Ela apareceu sutilmente como quem não quer nada. Mas ela queria, e muito. Muito para ela, apenas. Pouco ou nada para nós que estávamos ali, sentados, rindo, reclamando do frio, apesar dos agasalhos, reclamando da fome, apesar de termos feito o pedido à garçonete.
"Boa noite, algum de vocês tem um trocado pra me dar, pra eu comer?"
"Não, hoje não, dona", "Eu também não" "Nem eu".
Pensei no que seria realmente a fome. A falta do que comer. O ácido estomacal destruindo as paredes de um estômago que não devia encontrar alimento todos os dias, um estômago que frenquentemente devia receber restos do meu desperdício.
Fome.
E eu tendo condições de sanar o meu apetite em segundos, num simples abrir e fechar de geladeira. E eu sem privação alguma.
"Muito obrigado então, boa noite, tchau..."
Então uma amiga levantou, abriu a bolsa, tirou os trocados e pediu que fizessem um hambúrguer para a mulher faminta. Hambúrguer que entraria na frente dos outros pedidos. Que adiaria a saciedade dos clientes, mas supriria a necessidade da pobre mulher.

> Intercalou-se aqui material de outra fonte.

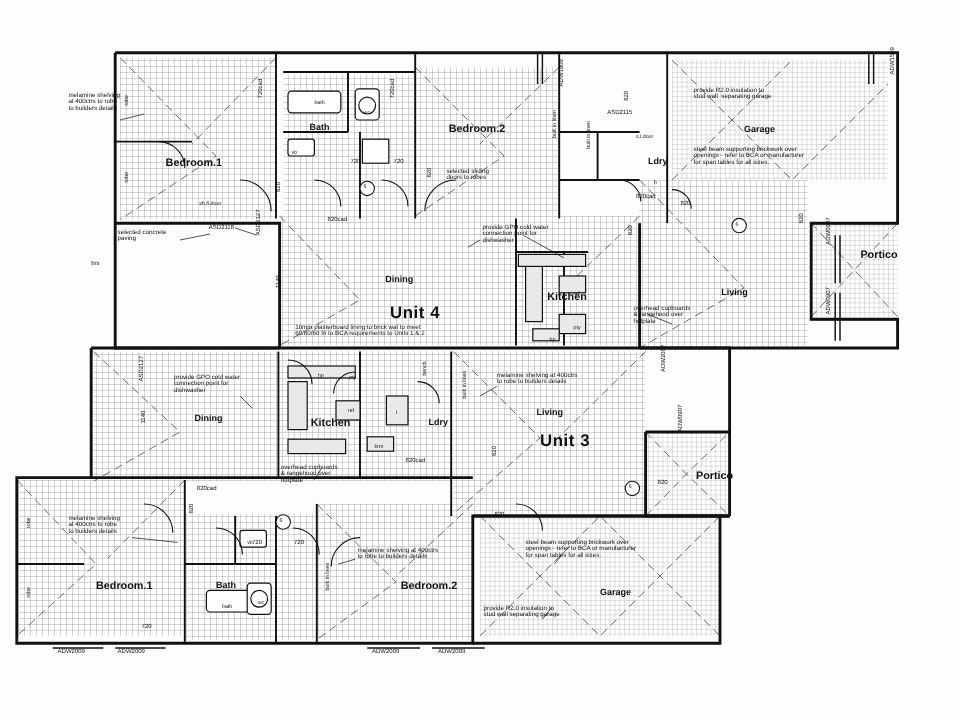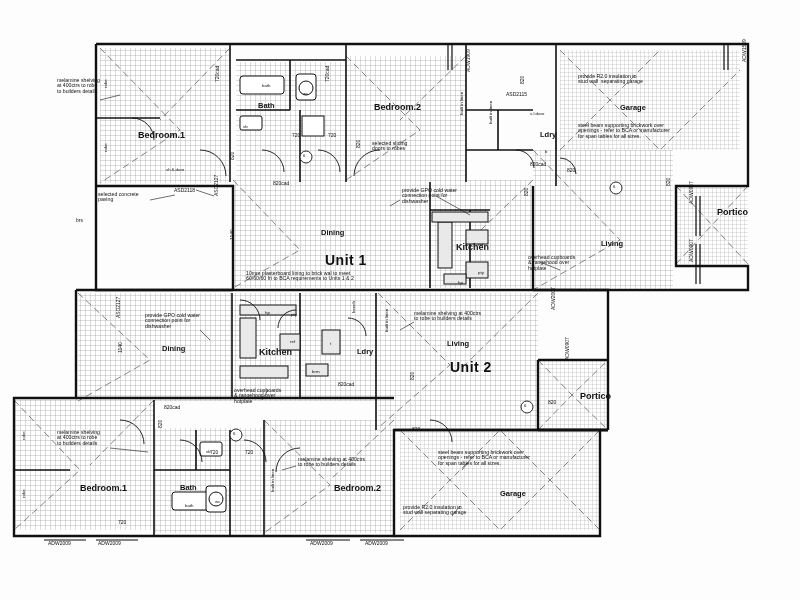"Unit 1" div.lbl { text: 1 -> 4 }
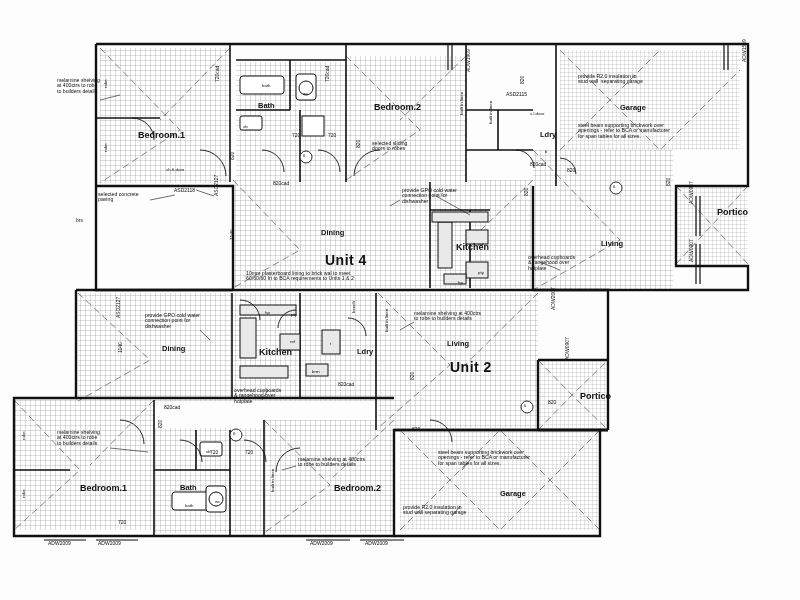"Unit 2" div.lbl { text: 2 -> 3 }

Recebeu o pedido, agradeceu e foi a outra mesa pedir outros trocados pra ir embora. De certo morava longe. Mas não conseguiu. Agradeceu outra vez e se foi. Calmamente, tirando milho por milho, pedaço por pedaço, como quem não quer esquecer nunca uma refeição, como quem experimentava um manjar dos deuses.
E eu fiquei. Cada uma de nós ia seguir com a sua vida. Ela indo, eu ficando. Ela deitaria em alguma esquina suja e gelada, depois de ter ingerido um alimento pobre em nutrientes mas rico em solidariedade. Se cobriria com os classificados, sonharia, quem sabe, com um mundo melhor, vida melhor, alimentos melhores, ou apenas alimentos. Alimentos que acalmassem toda a ânsia do seu corpo de continuar existindo. Sobreviver.
Eu?
Eu voltaria para casa, tomaria meu banho quente, deitaria na minha cama confortável, sem preocupações, sem angústia, sem medo, certa de que, no dia seguinte, a mesa do café da manhã estaria à minha espera.